— Entries shown —
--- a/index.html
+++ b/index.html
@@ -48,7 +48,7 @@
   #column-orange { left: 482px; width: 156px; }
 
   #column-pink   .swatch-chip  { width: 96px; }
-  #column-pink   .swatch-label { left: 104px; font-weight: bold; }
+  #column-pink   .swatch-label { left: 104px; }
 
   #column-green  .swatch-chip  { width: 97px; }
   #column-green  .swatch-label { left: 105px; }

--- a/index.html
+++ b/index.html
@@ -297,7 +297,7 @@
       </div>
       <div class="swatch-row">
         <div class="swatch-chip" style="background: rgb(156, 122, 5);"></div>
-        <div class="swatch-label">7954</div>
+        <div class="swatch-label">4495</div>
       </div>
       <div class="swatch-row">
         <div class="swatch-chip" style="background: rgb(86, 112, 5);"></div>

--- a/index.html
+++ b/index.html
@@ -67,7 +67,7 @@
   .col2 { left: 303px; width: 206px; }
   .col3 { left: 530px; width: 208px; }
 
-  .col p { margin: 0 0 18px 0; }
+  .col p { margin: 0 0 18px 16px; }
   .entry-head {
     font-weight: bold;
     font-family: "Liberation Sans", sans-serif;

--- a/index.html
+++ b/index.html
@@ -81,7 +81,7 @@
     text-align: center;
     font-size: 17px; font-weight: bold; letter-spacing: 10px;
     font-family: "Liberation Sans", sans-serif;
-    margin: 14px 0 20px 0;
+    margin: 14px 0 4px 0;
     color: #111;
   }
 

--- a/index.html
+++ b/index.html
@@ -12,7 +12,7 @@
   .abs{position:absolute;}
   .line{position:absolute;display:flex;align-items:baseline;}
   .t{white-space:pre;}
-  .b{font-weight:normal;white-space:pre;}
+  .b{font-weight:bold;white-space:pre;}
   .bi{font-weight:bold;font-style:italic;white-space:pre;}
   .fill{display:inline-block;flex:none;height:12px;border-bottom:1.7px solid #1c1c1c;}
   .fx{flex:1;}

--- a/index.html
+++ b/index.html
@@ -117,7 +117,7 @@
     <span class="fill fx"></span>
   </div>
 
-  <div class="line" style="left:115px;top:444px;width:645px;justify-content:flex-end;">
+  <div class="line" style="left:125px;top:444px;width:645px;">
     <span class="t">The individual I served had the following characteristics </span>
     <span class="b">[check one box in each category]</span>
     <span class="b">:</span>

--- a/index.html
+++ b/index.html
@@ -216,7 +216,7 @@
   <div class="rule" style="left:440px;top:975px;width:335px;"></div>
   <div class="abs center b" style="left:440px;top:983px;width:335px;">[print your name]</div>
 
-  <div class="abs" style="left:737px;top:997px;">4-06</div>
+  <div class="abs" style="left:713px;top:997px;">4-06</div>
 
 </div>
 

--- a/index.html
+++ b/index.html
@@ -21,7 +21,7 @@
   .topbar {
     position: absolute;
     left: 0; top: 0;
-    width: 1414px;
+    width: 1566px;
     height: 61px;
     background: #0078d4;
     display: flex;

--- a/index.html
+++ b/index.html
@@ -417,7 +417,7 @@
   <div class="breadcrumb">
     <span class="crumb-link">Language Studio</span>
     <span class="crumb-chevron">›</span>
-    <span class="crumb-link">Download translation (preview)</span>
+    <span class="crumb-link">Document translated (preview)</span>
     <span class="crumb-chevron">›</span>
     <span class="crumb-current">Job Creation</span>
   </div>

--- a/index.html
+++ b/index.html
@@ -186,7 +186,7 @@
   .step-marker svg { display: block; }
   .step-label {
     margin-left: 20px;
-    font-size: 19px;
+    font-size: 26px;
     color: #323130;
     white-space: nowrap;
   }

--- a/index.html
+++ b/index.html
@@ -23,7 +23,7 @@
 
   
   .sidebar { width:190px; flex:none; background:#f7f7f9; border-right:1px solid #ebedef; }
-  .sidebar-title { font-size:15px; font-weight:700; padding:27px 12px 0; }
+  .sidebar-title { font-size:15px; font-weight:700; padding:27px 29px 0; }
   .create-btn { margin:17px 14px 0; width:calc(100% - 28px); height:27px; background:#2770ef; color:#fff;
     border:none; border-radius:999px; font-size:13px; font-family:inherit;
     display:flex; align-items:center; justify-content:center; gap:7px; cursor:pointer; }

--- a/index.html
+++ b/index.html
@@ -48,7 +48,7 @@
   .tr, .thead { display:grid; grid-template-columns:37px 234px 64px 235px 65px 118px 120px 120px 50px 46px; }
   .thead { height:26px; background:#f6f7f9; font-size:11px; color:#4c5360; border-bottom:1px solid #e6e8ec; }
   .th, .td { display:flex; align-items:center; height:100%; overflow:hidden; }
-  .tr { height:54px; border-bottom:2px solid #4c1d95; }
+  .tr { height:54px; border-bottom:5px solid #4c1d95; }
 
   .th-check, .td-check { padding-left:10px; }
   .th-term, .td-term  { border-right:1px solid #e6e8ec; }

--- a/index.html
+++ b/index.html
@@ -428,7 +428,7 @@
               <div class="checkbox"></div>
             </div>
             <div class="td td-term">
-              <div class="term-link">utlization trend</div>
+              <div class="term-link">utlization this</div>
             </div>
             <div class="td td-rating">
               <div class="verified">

— What the task asks —
Transcribe the entries above, every line exactly as it reads.

— Result —
--- a/index.html
+++ b/index.html
@@ -48,7 +48,7 @@
   #column-orange { left: 482px; width: 156px; }
 
   #column-pink   .swatch-chip  { width: 96px; }
-  #column-pink   .swatch-label { left: 104px; font-weight: bold; }
+  #column-pink   .swatch-label { left: 104px; }
 
   #column-green  .swatch-chip  { width: 97px; }
   #column-green  .swatch-label { left: 105px; }

--- a/index.html
+++ b/index.html
@@ -297,7 +297,7 @@
       </div>
       <div class="swatch-row">
         <div class="swatch-chip" style="background: rgb(156, 122, 5);"></div>
-        <div class="swatch-label">7954</div>
+        <div class="swatch-label">4495</div>
       </div>
       <div class="swatch-row">
         <div class="swatch-chip" style="background: rgb(86, 112, 5);"></div>

--- a/index.html
+++ b/index.html
@@ -67,7 +67,7 @@
   .col2 { left: 303px; width: 206px; }
   .col3 { left: 530px; width: 208px; }
 
-  .col p { margin: 0 0 18px 0; }
+  .col p { margin: 0 0 18px 16px; }
   .entry-head {
     font-weight: bold;
     font-family: "Liberation Sans", sans-serif;

--- a/index.html
+++ b/index.html
@@ -81,7 +81,7 @@
     text-align: center;
     font-size: 17px; font-weight: bold; letter-spacing: 10px;
     font-family: "Liberation Sans", sans-serif;
-    margin: 14px 0 20px 0;
+    margin: 14px 0 4px 0;
     color: #111;
   }
 

--- a/index.html
+++ b/index.html
@@ -12,7 +12,7 @@
   .abs{position:absolute;}
   .line{position:absolute;display:flex;align-items:baseline;}
   .t{white-space:pre;}
-  .b{font-weight:normal;white-space:pre;}
+  .b{font-weight:bold;white-space:pre;}
   .bi{font-weight:bold;font-style:italic;white-space:pre;}
   .fill{display:inline-block;flex:none;height:12px;border-bottom:1.7px solid #1c1c1c;}
   .fx{flex:1;}

--- a/index.html
+++ b/index.html
@@ -117,7 +117,7 @@
     <span class="fill fx"></span>
   </div>
 
-  <div class="line" style="left:115px;top:444px;width:645px;justify-content:flex-end;">
+  <div class="line" style="left:125px;top:444px;width:645px;">
     <span class="t">The individual I served had the following characteristics </span>
     <span class="b">[check one box in each category]</span>
     <span class="b">:</span>

--- a/index.html
+++ b/index.html
@@ -216,7 +216,7 @@
   <div class="rule" style="left:440px;top:975px;width:335px;"></div>
   <div class="abs center b" style="left:440px;top:983px;width:335px;">[print your name]</div>
 
-  <div class="abs" style="left:737px;top:997px;">4-06</div>
+  <div class="abs" style="left:713px;top:997px;">4-06</div>
 
 </div>
 

--- a/index.html
+++ b/index.html
@@ -21,7 +21,7 @@
   .topbar {
     position: absolute;
     left: 0; top: 0;
-    width: 1414px;
+    width: 1566px;
     height: 61px;
     background: #0078d4;
     display: flex;

--- a/index.html
+++ b/index.html
@@ -417,7 +417,7 @@
   <div class="breadcrumb">
     <span class="crumb-link">Language Studio</span>
     <span class="crumb-chevron">›</span>
-    <span class="crumb-link">Download translation (preview)</span>
+    <span class="crumb-link">Document translated (preview)</span>
     <span class="crumb-chevron">›</span>
     <span class="crumb-current">Job Creation</span>
   </div>

--- a/index.html
+++ b/index.html
@@ -186,7 +186,7 @@
   .step-marker svg { display: block; }
   .step-label {
     margin-left: 20px;
-    font-size: 19px;
+    font-size: 26px;
     color: #323130;
     white-space: nowrap;
   }

--- a/index.html
+++ b/index.html
@@ -23,7 +23,7 @@
 
   
   .sidebar { width:190px; flex:none; background:#f7f7f9; border-right:1px solid #ebedef; }
-  .sidebar-title { font-size:15px; font-weight:700; padding:27px 12px 0; }
+  .sidebar-title { font-size:15px; font-weight:700; padding:27px 29px 0; }
   .create-btn { margin:17px 14px 0; width:calc(100% - 28px); height:27px; background:#2770ef; color:#fff;
     border:none; border-radius:999px; font-size:13px; font-family:inherit;
     display:flex; align-items:center; justify-content:center; gap:7px; cursor:pointer; }

--- a/index.html
+++ b/index.html
@@ -48,7 +48,7 @@
   .tr, .thead { display:grid; grid-template-columns:37px 234px 64px 235px 65px 118px 120px 120px 50px 46px; }
   .thead { height:26px; background:#f6f7f9; font-size:11px; color:#4c5360; border-bottom:1px solid #e6e8ec; }
   .th, .td { display:flex; align-items:center; height:100%; overflow:hidden; }
-  .tr { height:54px; border-bottom:2px solid #4c1d95; }
+  .tr { height:54px; border-bottom:5px solid #4c1d95; }
 
   .th-check, .td-check { padding-left:10px; }
   .th-term, .td-term  { border-right:1px solid #e6e8ec; }

--- a/index.html
+++ b/index.html
@@ -428,7 +428,7 @@
               <div class="checkbox"></div>
             </div>
             <div class="td td-term">
-              <div class="term-link">utlization trend</div>
+              <div class="term-link">utlization this</div>
             </div>
             <div class="td td-rating">
               <div class="verified">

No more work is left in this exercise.